Work item
Which lines hold the word "subtotal"? Copy each of them from the material.

The records
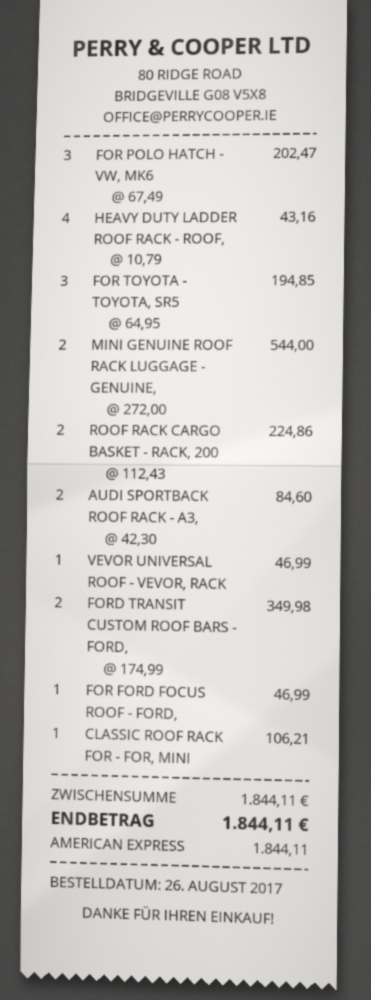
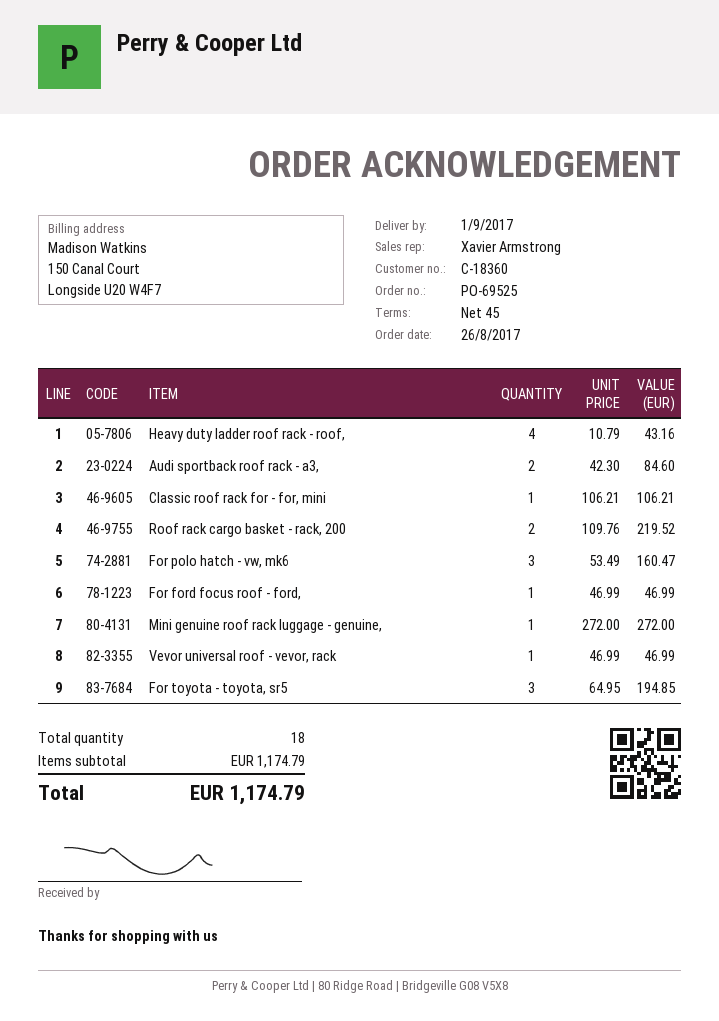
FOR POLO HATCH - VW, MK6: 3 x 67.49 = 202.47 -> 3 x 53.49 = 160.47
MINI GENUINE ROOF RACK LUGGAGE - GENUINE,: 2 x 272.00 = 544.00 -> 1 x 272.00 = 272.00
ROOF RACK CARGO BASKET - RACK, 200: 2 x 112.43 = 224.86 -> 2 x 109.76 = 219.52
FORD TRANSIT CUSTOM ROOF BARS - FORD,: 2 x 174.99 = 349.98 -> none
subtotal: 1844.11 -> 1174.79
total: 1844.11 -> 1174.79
---
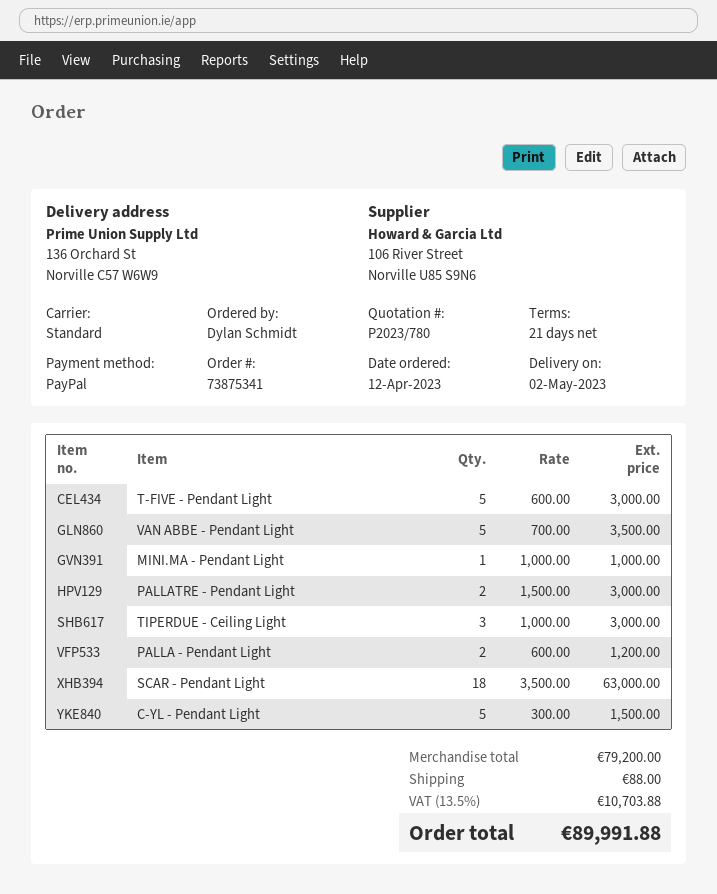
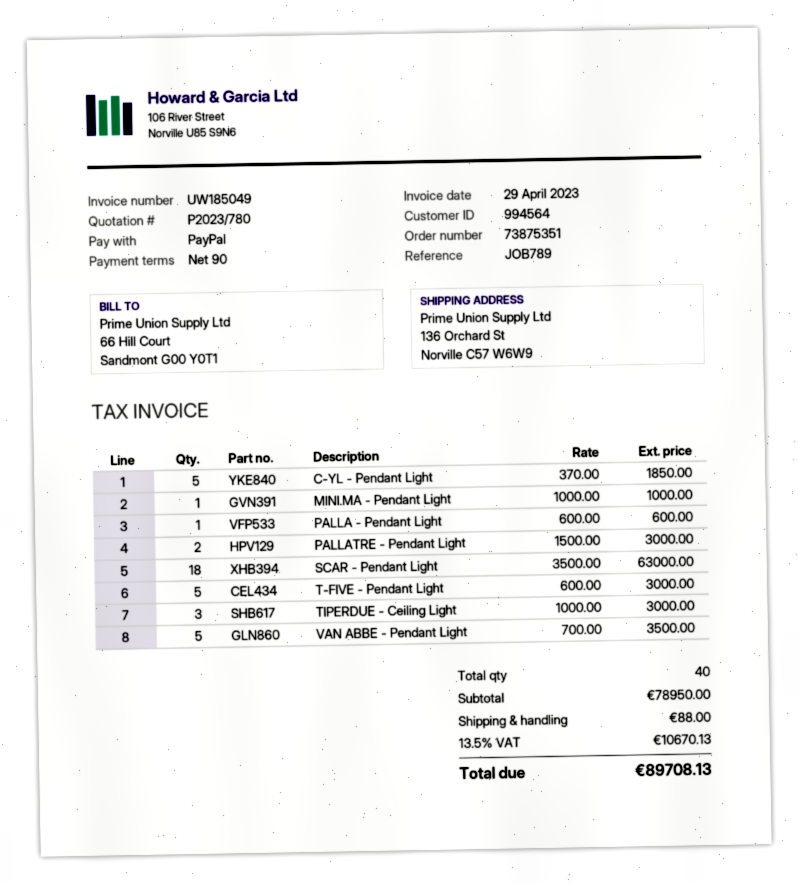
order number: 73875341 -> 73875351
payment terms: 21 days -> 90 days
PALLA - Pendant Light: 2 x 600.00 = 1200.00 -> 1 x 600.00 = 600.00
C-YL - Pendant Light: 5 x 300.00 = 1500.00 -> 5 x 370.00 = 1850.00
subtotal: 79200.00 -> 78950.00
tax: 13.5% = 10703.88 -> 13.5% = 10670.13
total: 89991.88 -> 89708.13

Reply
subtotal: 1844.11 -> 1174.79
subtotal: 79200.00 -> 78950.00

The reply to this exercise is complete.